_PROVIDED MATERIAL_:
————

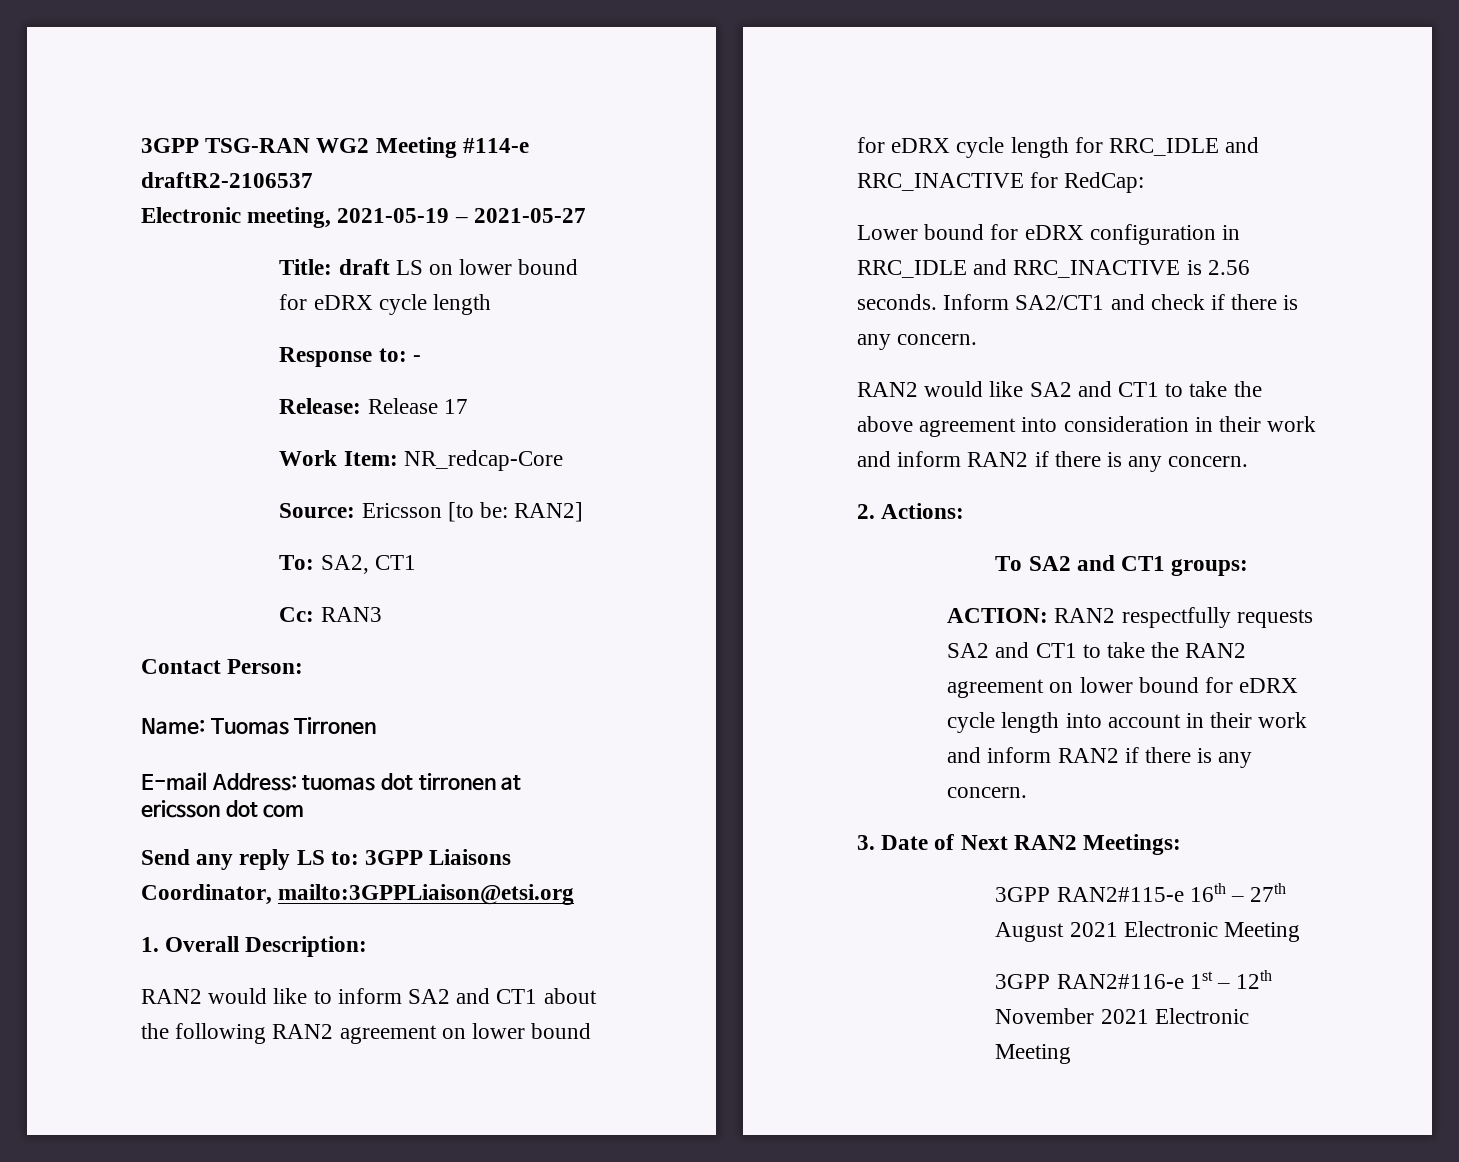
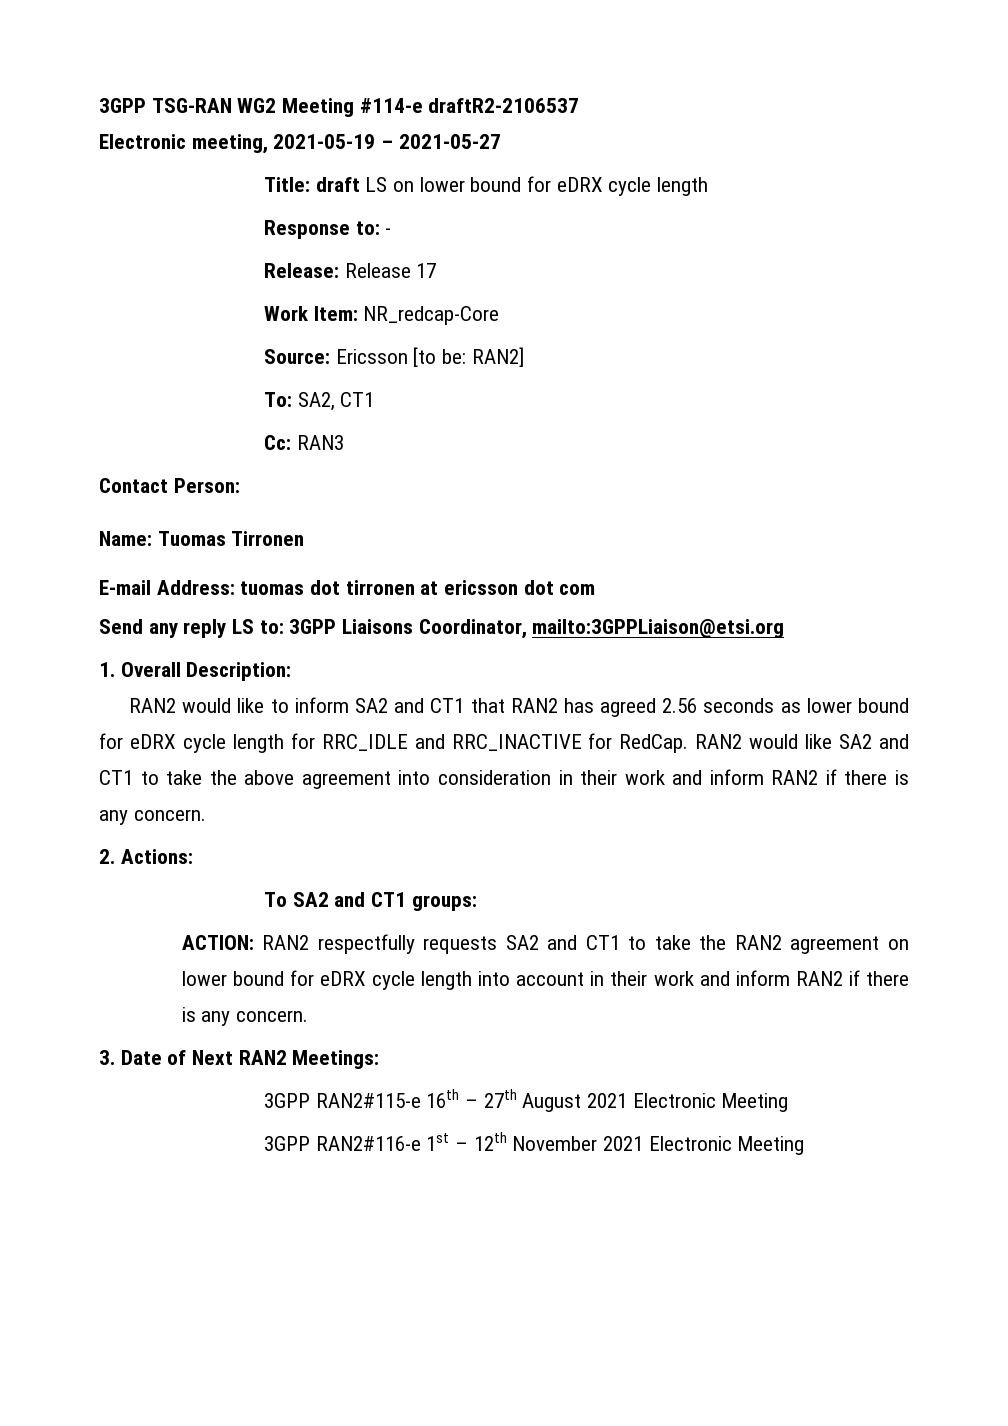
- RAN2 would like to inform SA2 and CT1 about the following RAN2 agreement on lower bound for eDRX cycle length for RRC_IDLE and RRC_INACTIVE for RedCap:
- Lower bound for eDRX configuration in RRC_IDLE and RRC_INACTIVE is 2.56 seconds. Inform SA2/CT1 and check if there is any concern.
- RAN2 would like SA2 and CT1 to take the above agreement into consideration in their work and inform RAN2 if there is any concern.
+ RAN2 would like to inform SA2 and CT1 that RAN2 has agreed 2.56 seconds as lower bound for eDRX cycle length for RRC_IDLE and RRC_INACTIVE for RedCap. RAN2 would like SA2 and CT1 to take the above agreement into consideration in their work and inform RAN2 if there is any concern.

————

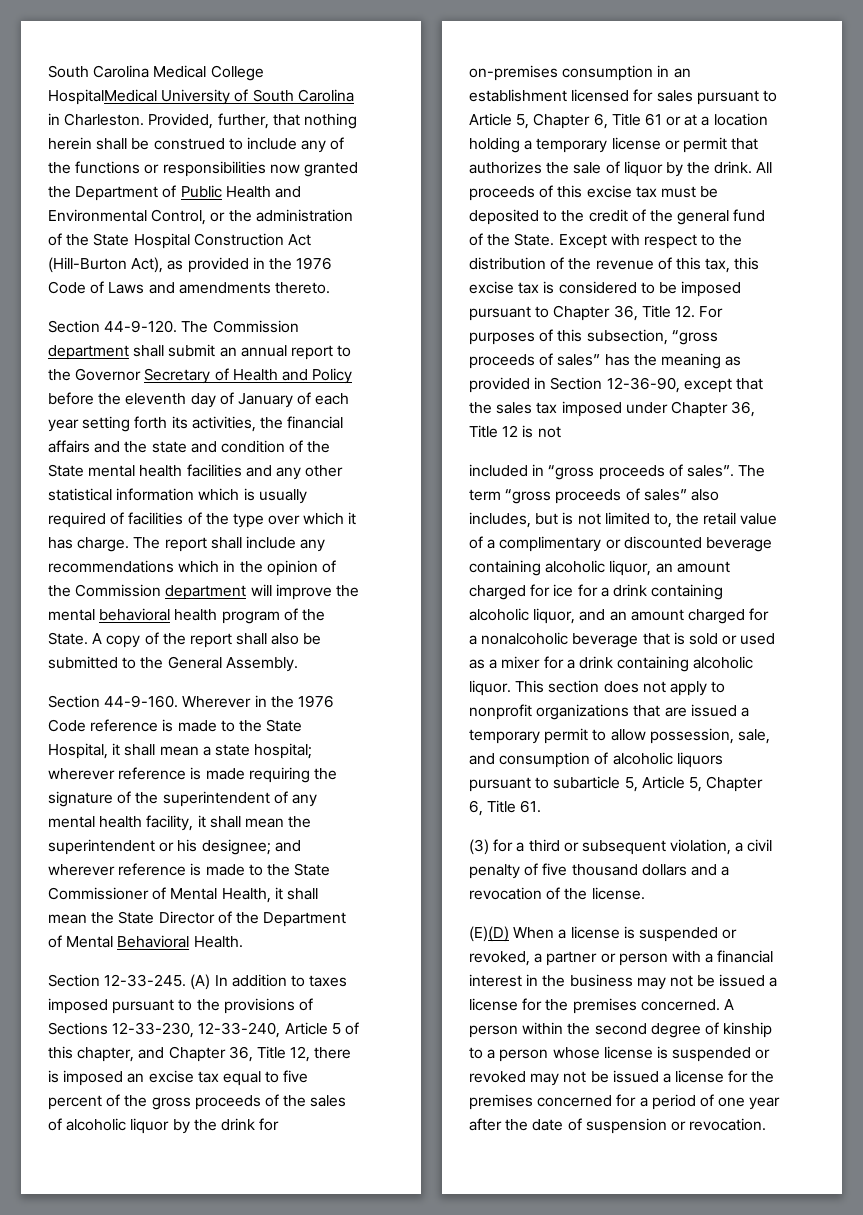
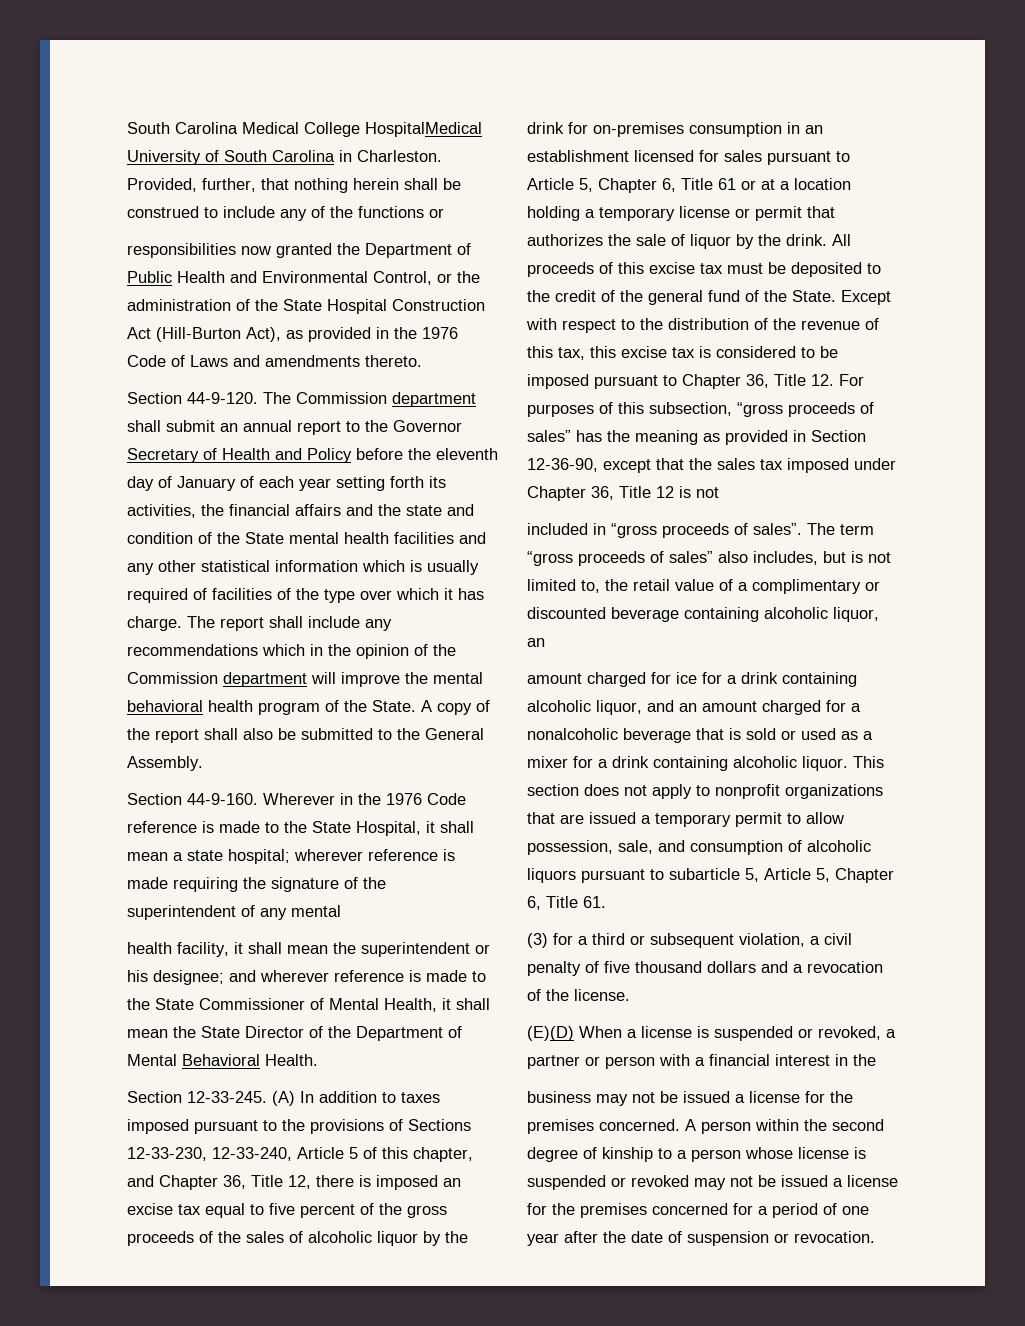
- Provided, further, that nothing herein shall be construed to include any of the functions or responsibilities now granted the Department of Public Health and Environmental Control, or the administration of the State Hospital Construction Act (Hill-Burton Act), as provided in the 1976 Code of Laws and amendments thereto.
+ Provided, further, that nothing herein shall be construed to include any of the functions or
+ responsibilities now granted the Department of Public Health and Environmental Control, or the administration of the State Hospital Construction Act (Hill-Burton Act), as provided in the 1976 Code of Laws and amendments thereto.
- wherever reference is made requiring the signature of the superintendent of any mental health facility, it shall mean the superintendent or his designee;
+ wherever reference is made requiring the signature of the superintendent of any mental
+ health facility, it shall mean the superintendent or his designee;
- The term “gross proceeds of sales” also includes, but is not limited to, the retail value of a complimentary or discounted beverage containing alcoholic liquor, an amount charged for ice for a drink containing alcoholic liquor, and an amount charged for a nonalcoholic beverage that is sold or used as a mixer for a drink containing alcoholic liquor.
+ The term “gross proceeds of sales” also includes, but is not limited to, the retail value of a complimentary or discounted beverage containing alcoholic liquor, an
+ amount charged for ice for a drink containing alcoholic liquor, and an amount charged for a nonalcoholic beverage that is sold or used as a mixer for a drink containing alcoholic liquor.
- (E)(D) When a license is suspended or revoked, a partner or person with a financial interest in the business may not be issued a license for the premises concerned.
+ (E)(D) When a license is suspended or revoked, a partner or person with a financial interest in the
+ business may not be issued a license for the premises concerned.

————

With the first line being the one containing "- RAN2 would like to" and the last line the one containing "- Lower bound", transcribe exactly the lines above that fall in that range.

- RAN2 would like to inform SA2 and CT1 about the following RAN2 agreement on lower bound for eDRX cycle length for RRC_IDLE and RRC_INACTIVE for RedCap:
- Lower bound for eDRX configuration in RRC_IDLE and RRC_INACTIVE is 2.56 seconds. Inform SA2/CT1 and check if there is any concern.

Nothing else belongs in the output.